(Extracted data entries)
====================

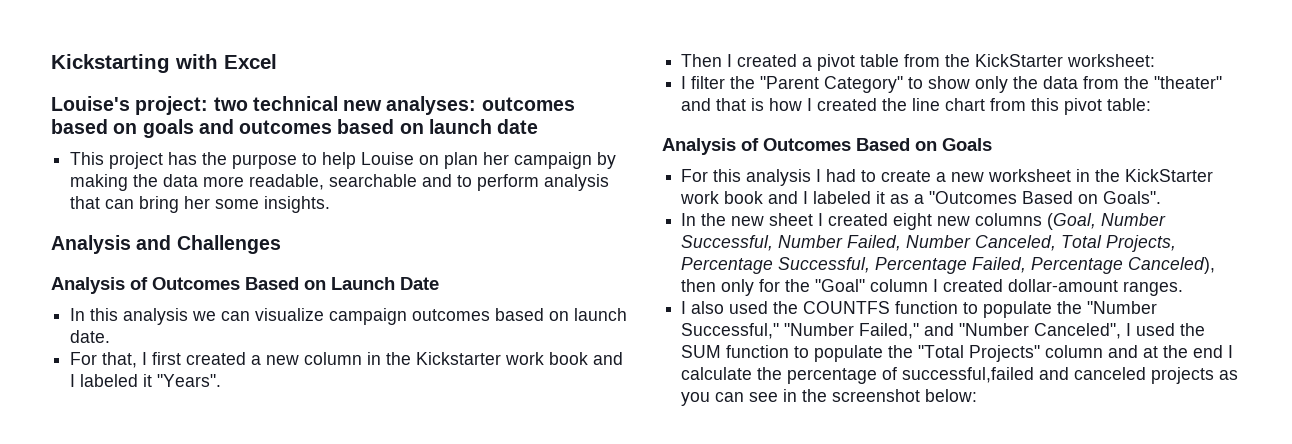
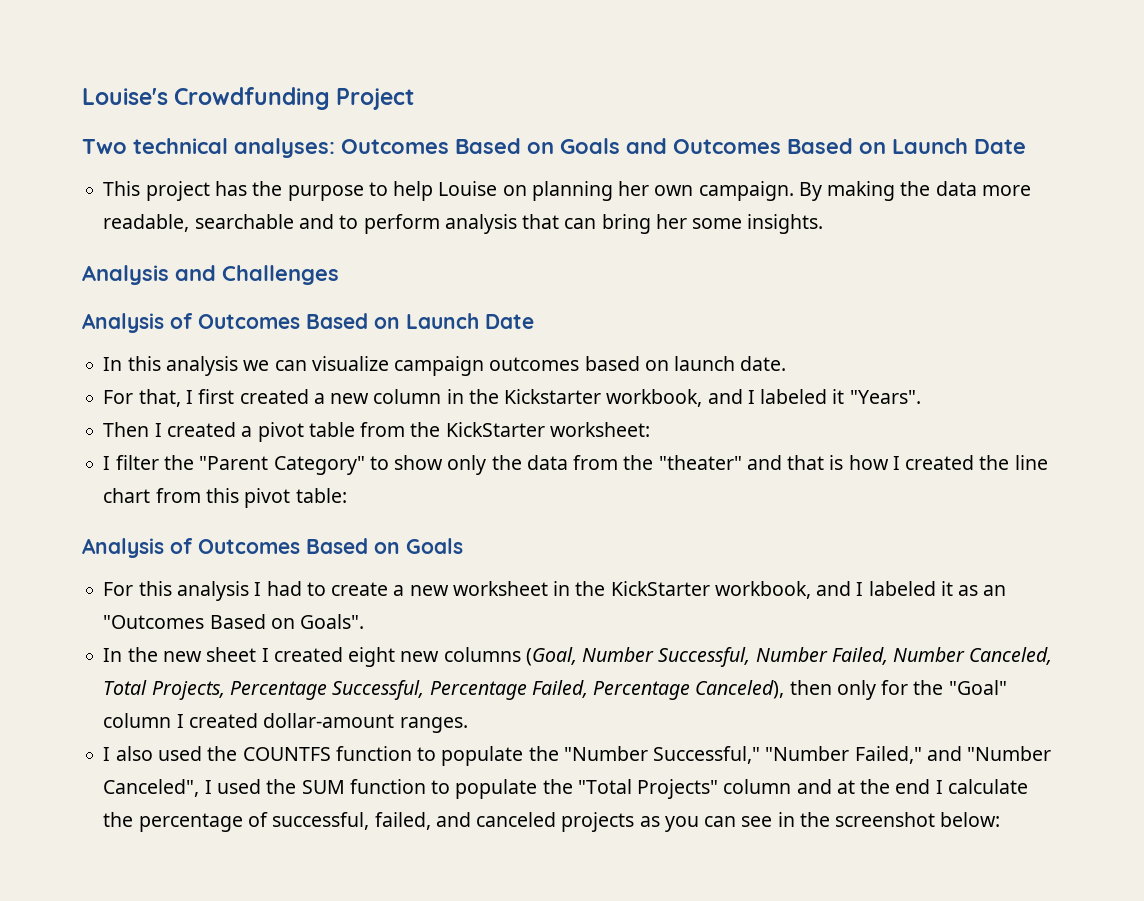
[51,54,277,73] [51,96,575,115] [51,119,539,138] Kickstarting with Excel // Louise's project: two technical new analyses: outcomes based on goals and outcomes based on launch date -> [82,87,415,110] [82,138,1026,158] Louise's Crowdfunding Project // Two technical analyses: Outcomes Based on Goals and Outcomes Based on Launch Date
[444,152,617,169] plan her campaign by -> [531,181,822,201] planning her own campaign. By
[505,352,589,365] work book -> [606,389,703,407] workbook,
[680,191,764,204] work book -> [714,581,811,599] workbook,
[914,194,925,204] a -> [983,585,1007,596] an
[902,367,1035,383] successful,failed -> [272,812,431,830] successful, failed,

====================

= AIM OF THE EXERCISE =
Write out the lines of the entries above exactly, beginning with the first and ending with the line that contains "[914,194,925,204] a -> [983,585,1007,596] an". No picture goes in.

= EXERCISE RESPONSE =
[51,54,277,73] [51,96,575,115] [51,119,539,138] Kickstarting with Excel // Louise's project: two technical new analyses: outcomes based on goals and outcomes based on launch date -> [82,87,415,110] [82,138,1026,158] Louise's Crowdfunding Project // Two technical analyses: Outcomes Based on Goals and Outcomes Based on Launch Date
[444,152,617,169] plan her campaign by -> [531,181,822,201] planning her own campaign. By
[505,352,589,365] work book -> [606,389,703,407] workbook,
[680,191,764,204] work book -> [714,581,811,599] workbook,
[914,194,925,204] a -> [983,585,1007,596] an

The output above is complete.